**DATA FOR THE TASK:**
######

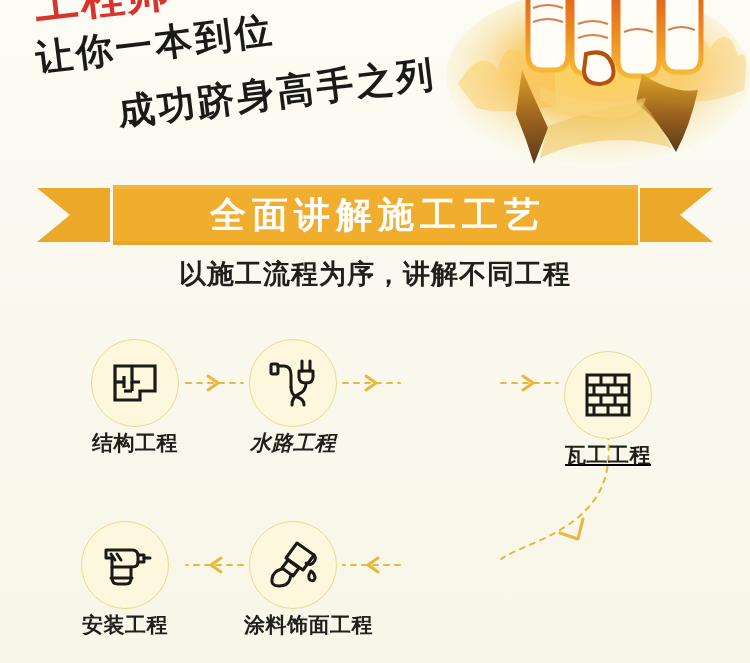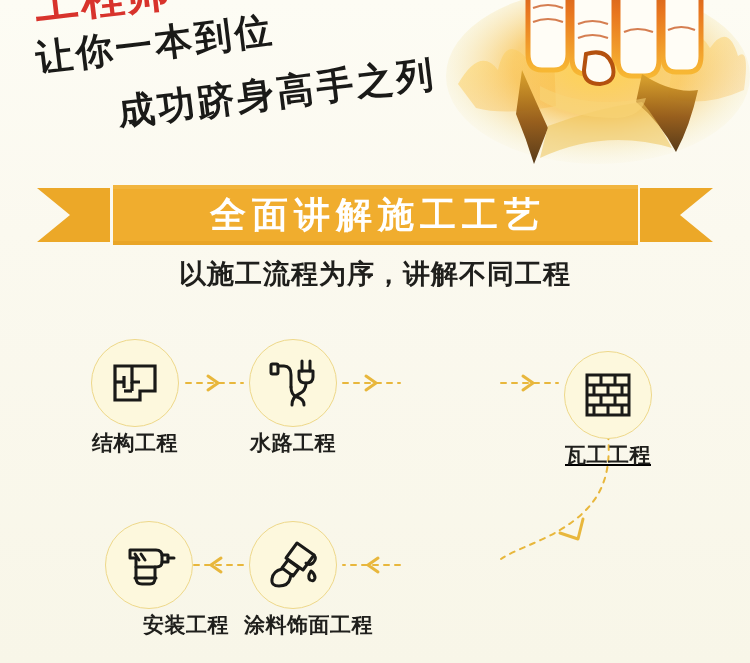"水路工程" #n1 { font-style: none -> italic }
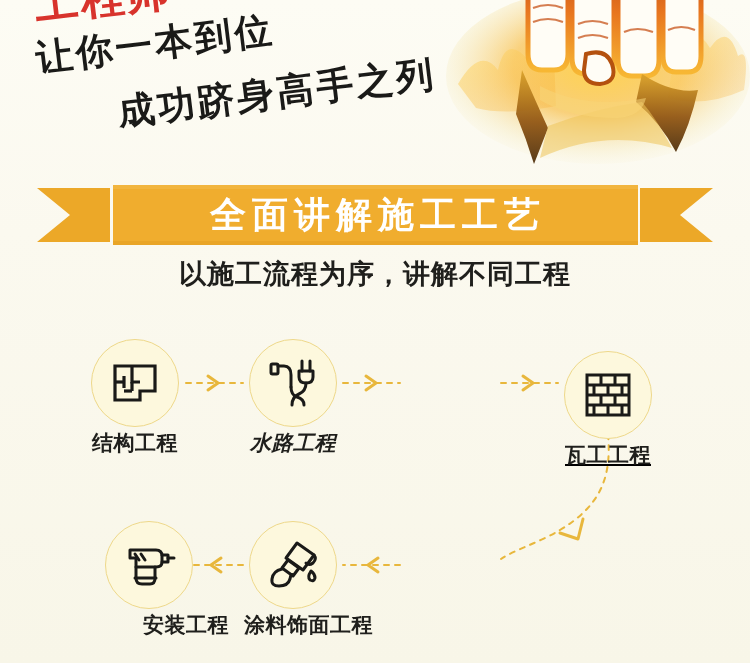"安装工程" #n6 { left: 69px -> 45px; text-align: right -> none }
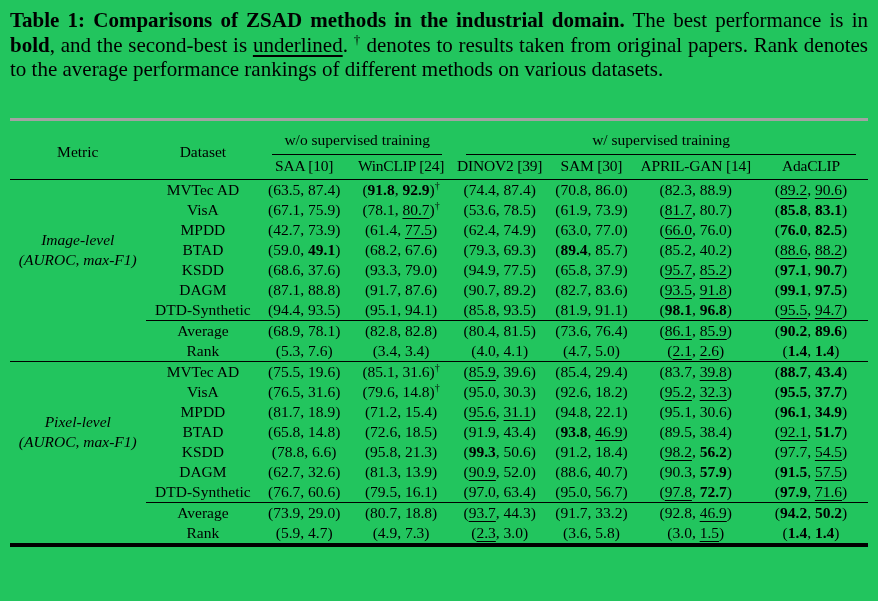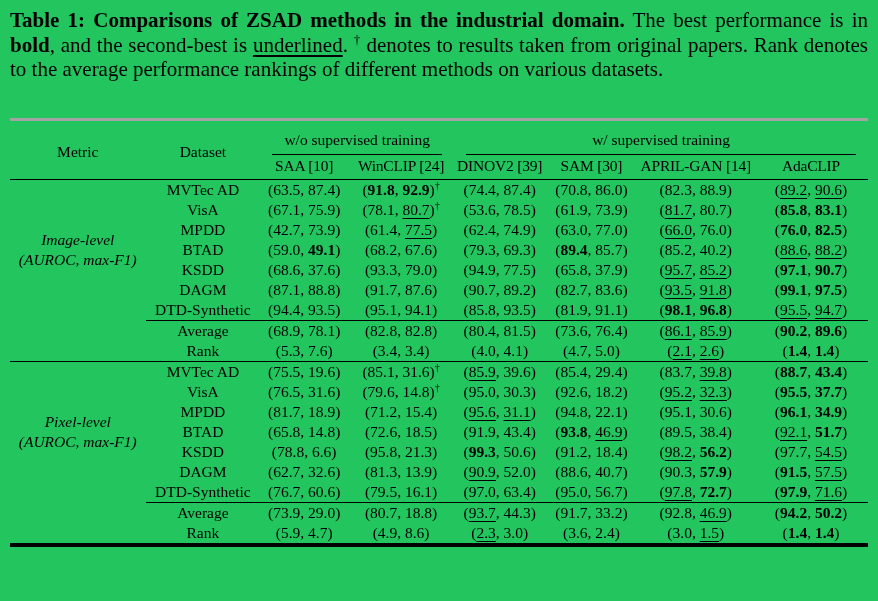"8.6" span { text: 8.6 -> 7.3 }
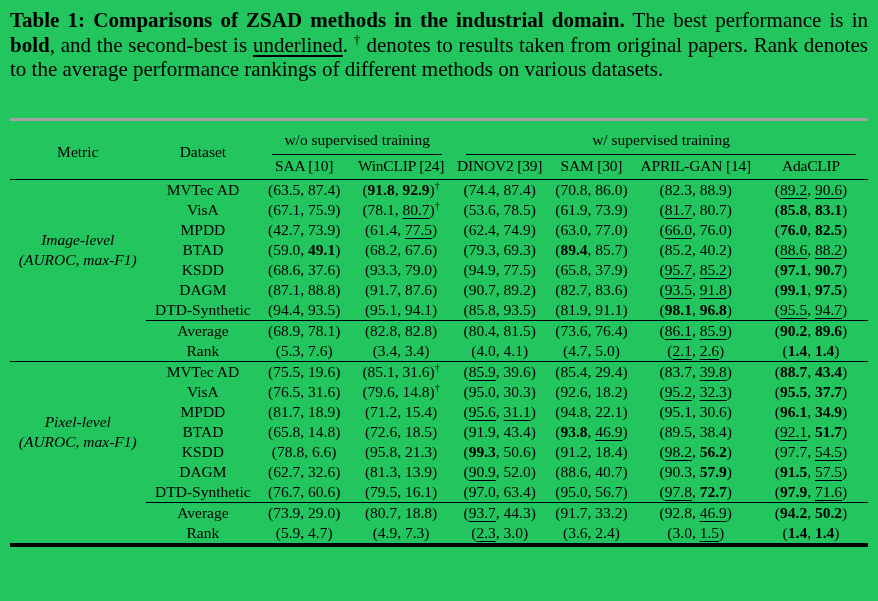"2.4" span { text: 2.4 -> 5.8 }
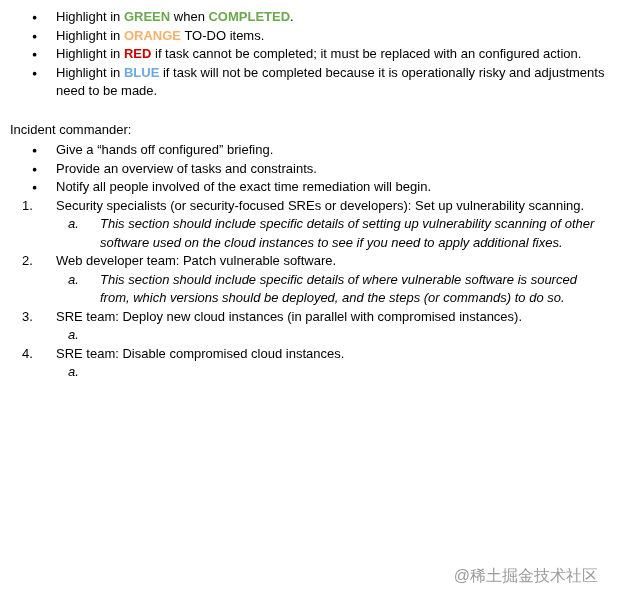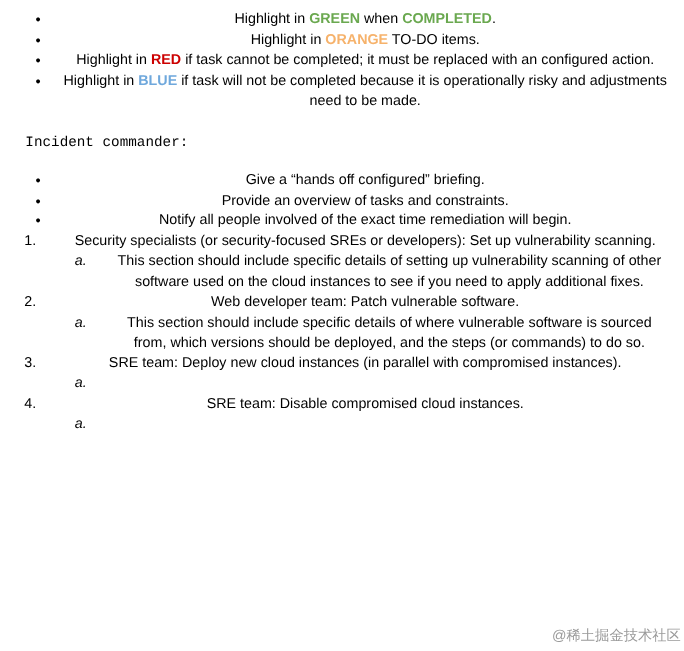"Highlight in GREEN when COMPLETED." .content { text-align: center -> none }
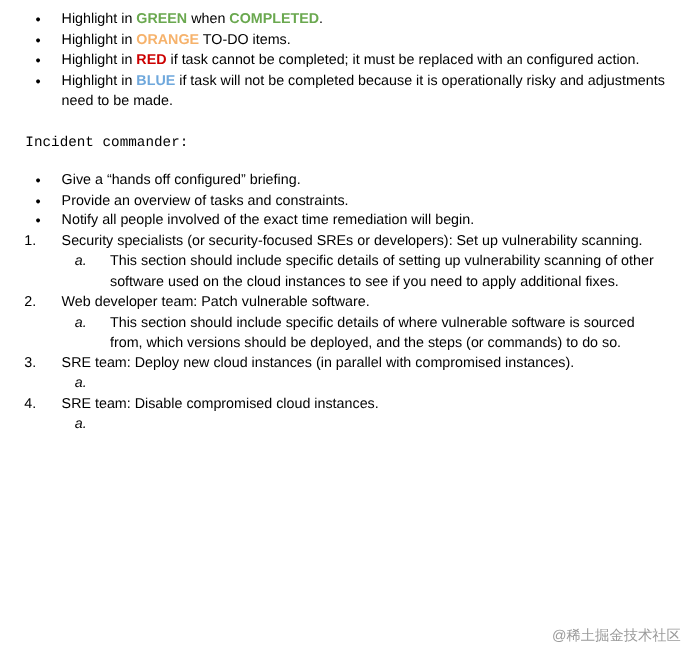"Incident commander:" .para { font-family: Liberation Mono, monospace -> none; margin: 15px -> 2px }
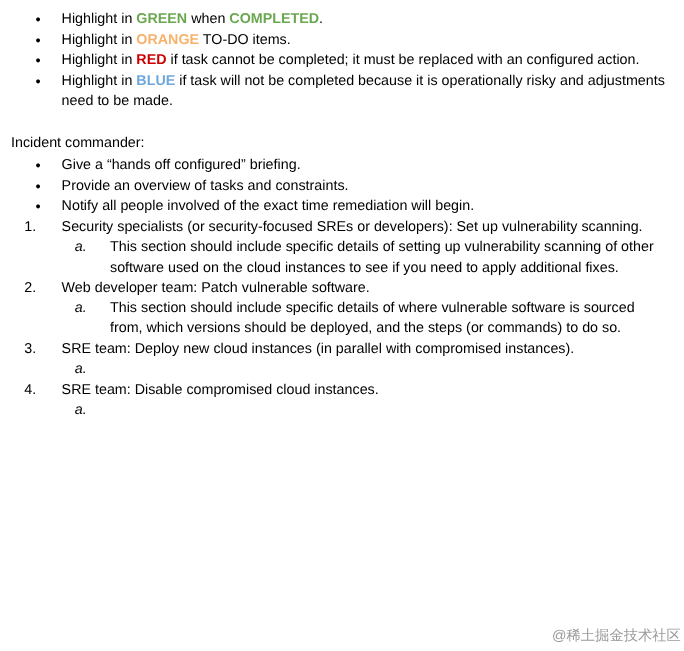"This section should include specific" .italic { font-style: none -> italic }
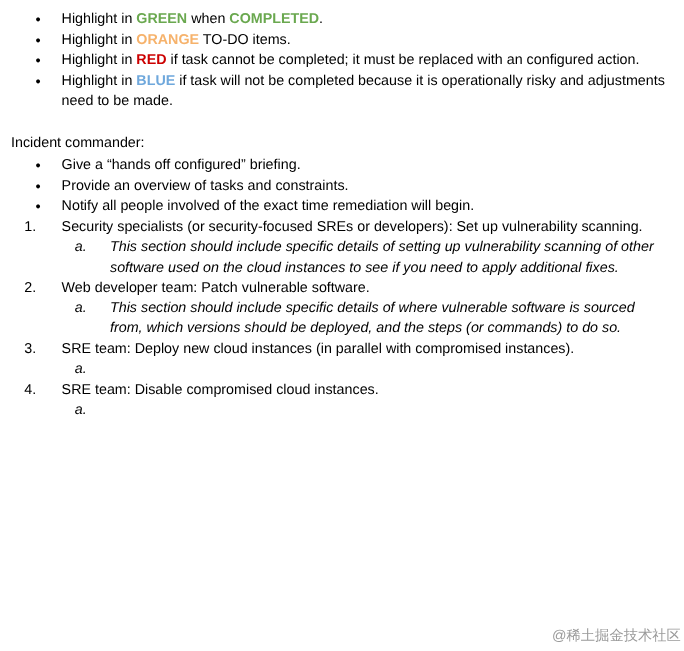"@稀土掘金技术社区" .watermark { font-size: 13px -> 16px; right: 3px -> 24px }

######

**INSTRUCTIONS FOR THE TASK:**
Give the data again exactly as it stands, apart from the pictures.

**RESPONSE:**
"水路工程" #n1 { font-style: none -> italic }
"安装工程" #n6 { left: 69px -> 45px; text-align: right -> none }
"8.6" span { text: 8.6 -> 7.3 }
"2.4" span { text: 2.4 -> 5.8 }
"Highlight in GREEN when COMPLETED." .content { text-align: center -> none }
"Incident commander:" .para { font-family: Liberation Mono, monospace -> none; margin: 15px -> 2px }
"This section should include specific" .italic { font-style: none -> italic }
"@稀土掘金技术社区" .watermark { font-size: 13px -> 16px; right: 3px -> 24px }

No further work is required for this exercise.